If a line of the data below contains the string "formula", count it, then state the total alone.

Before-and-after change records
== == ==
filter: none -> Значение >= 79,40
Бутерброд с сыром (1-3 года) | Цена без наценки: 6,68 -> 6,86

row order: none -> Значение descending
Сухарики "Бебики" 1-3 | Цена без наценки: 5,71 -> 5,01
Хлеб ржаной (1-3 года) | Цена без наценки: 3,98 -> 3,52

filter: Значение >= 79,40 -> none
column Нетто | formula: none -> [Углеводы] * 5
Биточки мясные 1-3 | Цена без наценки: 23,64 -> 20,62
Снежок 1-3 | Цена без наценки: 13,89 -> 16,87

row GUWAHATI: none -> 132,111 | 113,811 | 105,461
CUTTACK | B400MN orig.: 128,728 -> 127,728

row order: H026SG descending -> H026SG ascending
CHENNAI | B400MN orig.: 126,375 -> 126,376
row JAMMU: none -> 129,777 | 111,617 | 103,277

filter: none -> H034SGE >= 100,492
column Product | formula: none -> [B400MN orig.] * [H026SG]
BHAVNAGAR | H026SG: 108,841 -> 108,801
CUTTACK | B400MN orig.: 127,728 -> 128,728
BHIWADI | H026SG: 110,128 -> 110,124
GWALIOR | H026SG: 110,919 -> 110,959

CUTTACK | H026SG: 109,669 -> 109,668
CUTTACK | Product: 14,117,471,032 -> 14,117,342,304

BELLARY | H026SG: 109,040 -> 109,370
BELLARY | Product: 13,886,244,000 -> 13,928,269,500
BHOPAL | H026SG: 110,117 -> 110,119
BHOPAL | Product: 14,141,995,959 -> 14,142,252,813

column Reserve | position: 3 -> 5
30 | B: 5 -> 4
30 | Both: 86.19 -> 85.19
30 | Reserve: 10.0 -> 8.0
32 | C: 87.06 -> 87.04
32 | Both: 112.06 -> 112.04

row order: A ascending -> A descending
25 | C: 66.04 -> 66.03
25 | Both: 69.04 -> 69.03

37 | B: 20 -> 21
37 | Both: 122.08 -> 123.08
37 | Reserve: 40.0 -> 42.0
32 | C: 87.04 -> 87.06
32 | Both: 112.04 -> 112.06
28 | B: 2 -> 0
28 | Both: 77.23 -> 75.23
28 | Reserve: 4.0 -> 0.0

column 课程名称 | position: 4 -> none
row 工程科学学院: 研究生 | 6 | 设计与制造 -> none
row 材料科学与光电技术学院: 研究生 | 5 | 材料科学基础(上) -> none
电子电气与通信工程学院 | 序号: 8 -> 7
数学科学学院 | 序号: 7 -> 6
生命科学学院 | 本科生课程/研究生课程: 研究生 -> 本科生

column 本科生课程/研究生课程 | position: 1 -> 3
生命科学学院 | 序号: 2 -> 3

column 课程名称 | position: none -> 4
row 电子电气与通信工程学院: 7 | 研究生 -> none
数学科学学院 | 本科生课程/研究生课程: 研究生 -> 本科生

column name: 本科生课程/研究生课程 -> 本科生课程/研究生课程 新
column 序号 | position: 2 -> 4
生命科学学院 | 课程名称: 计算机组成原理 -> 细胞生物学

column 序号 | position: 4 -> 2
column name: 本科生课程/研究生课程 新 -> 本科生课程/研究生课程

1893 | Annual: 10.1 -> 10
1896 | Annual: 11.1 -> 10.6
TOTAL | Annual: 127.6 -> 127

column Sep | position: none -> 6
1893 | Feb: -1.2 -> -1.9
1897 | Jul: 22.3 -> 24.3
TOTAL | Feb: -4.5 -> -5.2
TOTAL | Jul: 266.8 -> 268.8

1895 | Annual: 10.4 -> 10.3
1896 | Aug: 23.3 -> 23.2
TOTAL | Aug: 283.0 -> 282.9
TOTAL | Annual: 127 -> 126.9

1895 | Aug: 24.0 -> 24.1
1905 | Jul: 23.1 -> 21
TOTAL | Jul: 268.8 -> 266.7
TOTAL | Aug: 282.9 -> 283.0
== == ==
◆ The answer ◆
2